In one implementation of the method (a sum-based mapping method), the weights assigned to a letter are summed when the same letter appears multiple times in a string. Applying the sum-based mapping method to the string “doggy” would make the value along the g-axis g=3+2=5 where m=1. Hence, “doggy” is represented as a vector with non-zero components {5, 5, 4, 1} on four axes {d, g, o, y}, respectively. In this manner, the word “doggy” is represented in vector space as a point (step 16). After a plurality of strings is represented as points in the 26-dimensional space, distances between the points are computed (step 20). The assumption is that the strings that are closer together in the 26-dimensional space are more likely to be a match than the strings that are far apart.

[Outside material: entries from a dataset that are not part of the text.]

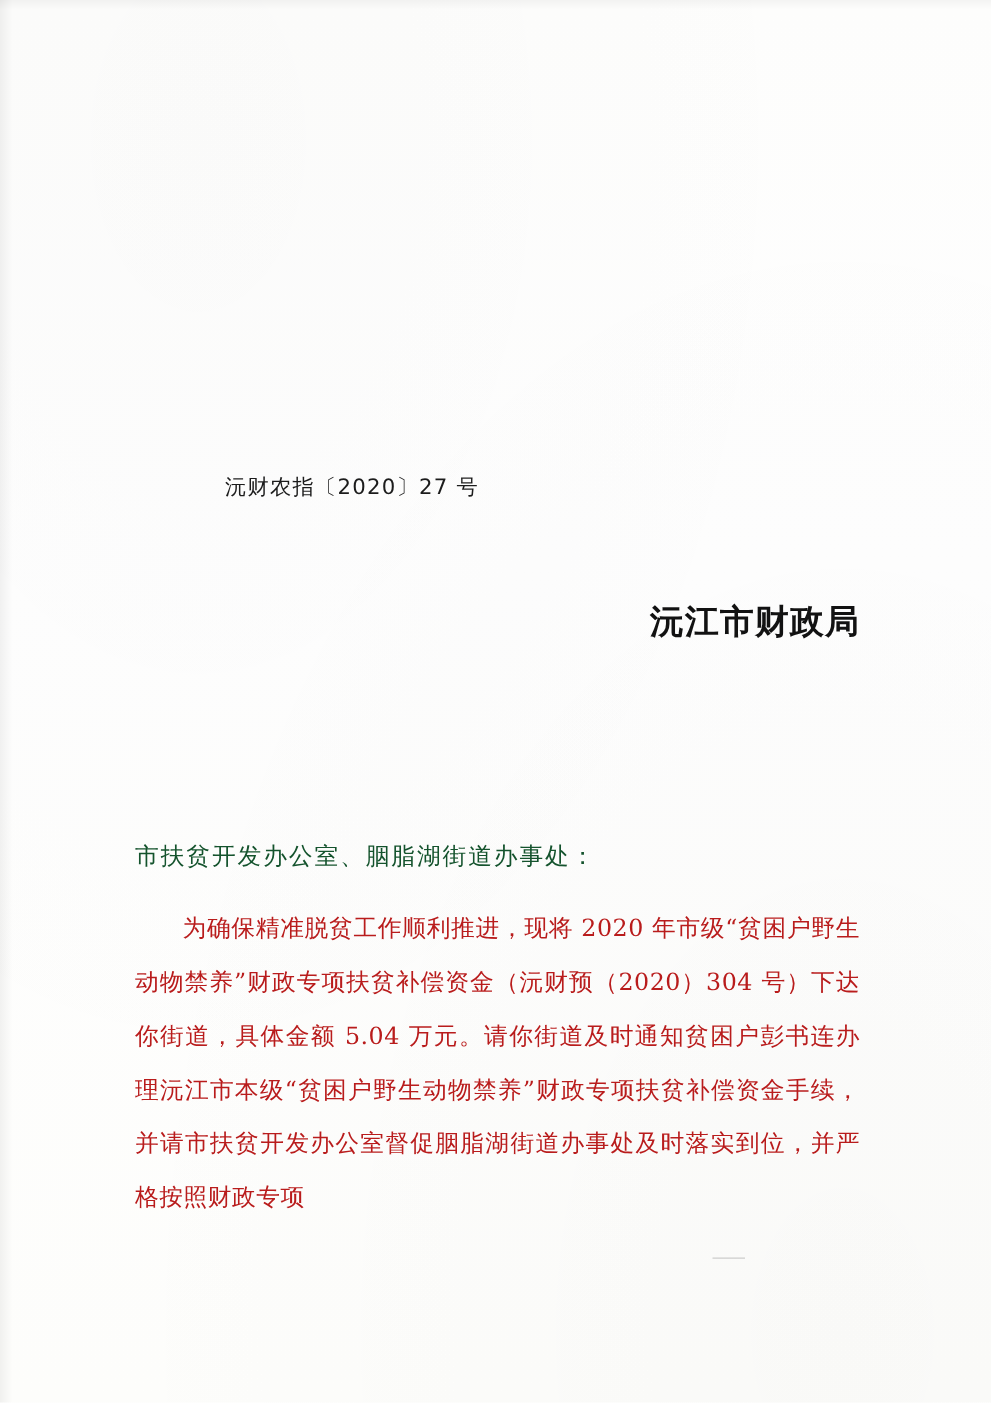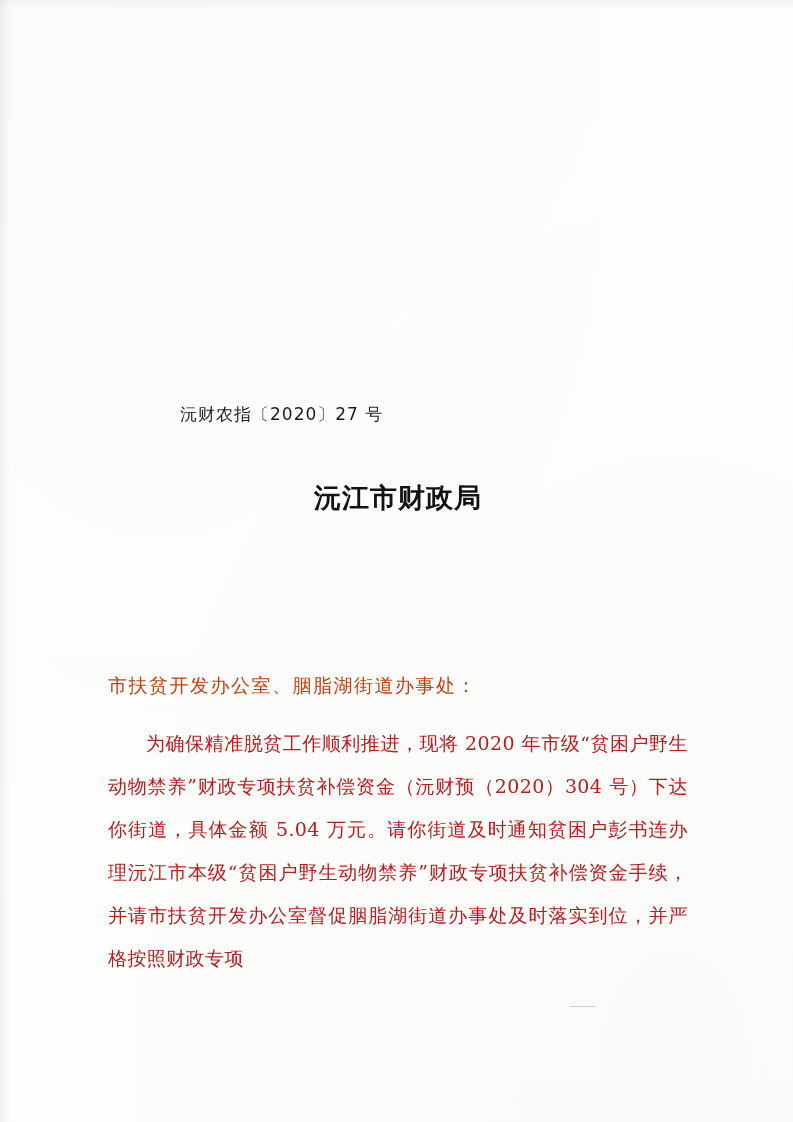"沅财农指〔2020〕27 号" .doc-number { margin-top: 25px -> none }
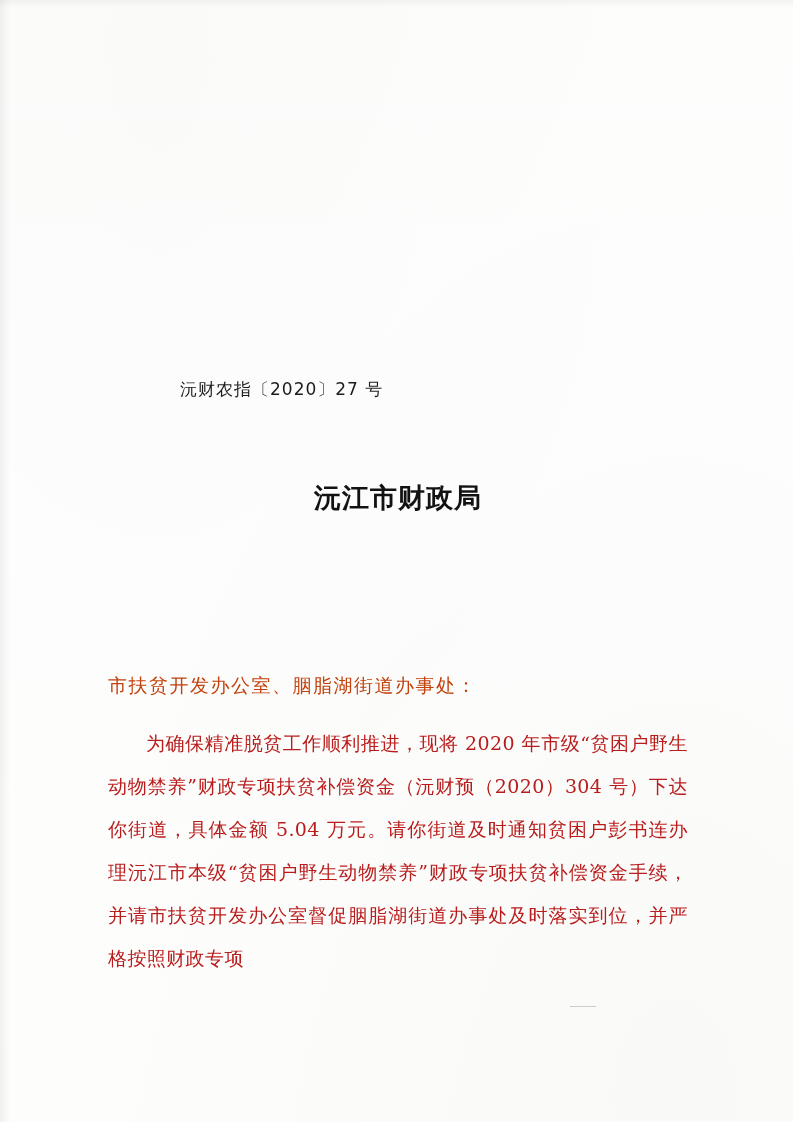"沅江市财政局" .title-line { text-align: none -> right }
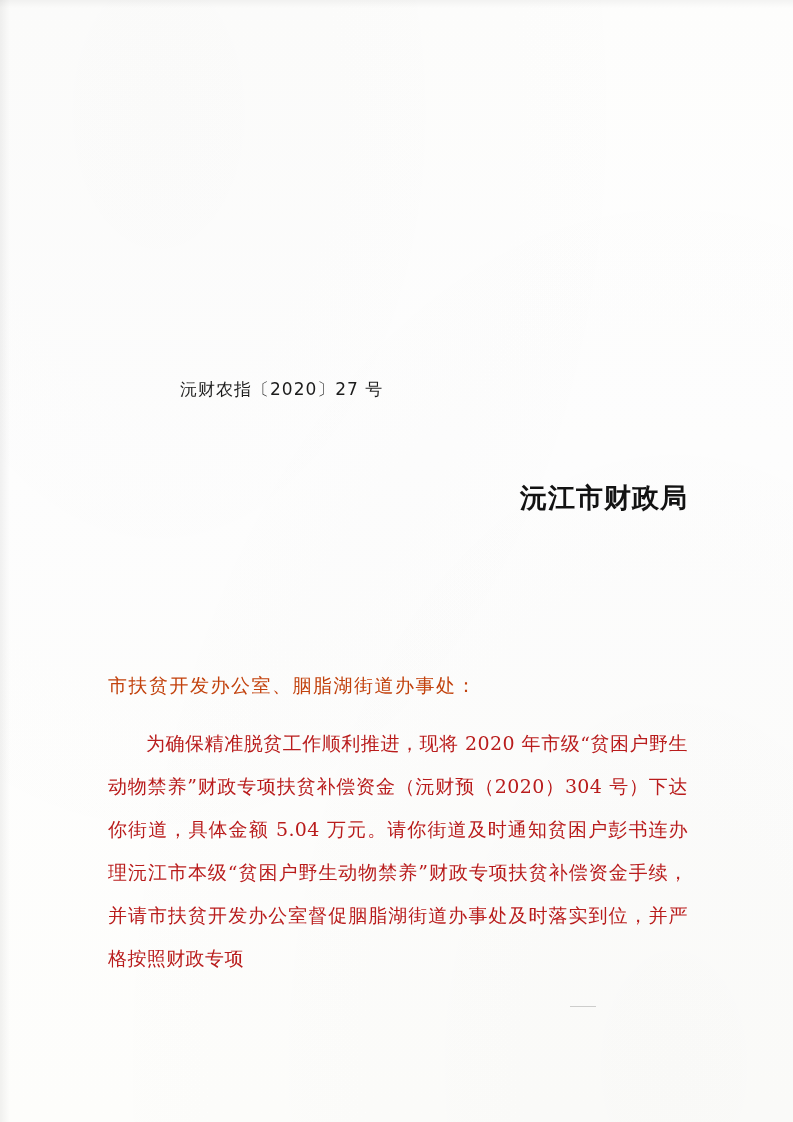"市扶贫开发办公室、胭脂湖街道办事处：" .addressee { color: #c2410c -> #14532d }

It should be appreciated that a distance metric other than Euclidean distance (such as Manhattan distance) could be applied as well.

The simplified character-index-based mapping method of FIG. 11 may be used for string matching, for example by predefining the maximum Euclidean distance that indicates a match. One of the benefits of the matching process based on the method of FIG. 11 is that the query string does not have to be spelled correctly for the matching to be effective. If the input is “dogy” instead of “doggy” or “tenis” instead of “tennis,” the misspelled words end up within the “J integer” range of the correctly-spelled word in the vector space.

Average-Based Mapping Method

The sum-based mapping method described above may be used to map a string to a vector space. Using the sum-based mapping method, the letter “g” in the word “doggy” was assigned the value of 5 on the g-axis. An alternative method uses an average value instead of the sum when the same letter appears multiple times in a word.

In double-letter words, the letter that appears twice in a row tends to be the dominant axis value. As a result, misspelling a word by omitting one of the double letters may have the effect of causing the misspelled variation to be too far from the intended word in the mapping space. Using the average instead of the sum for the double letters mitigates the dominating effect of the double letters, thereby bringing the misspelled version closer to the correctly-spelled version in the vector space. This way, a user who inputs “dogy” instead of “doggy” will be presented with approximately the same match result as if the word had been spelled correctly.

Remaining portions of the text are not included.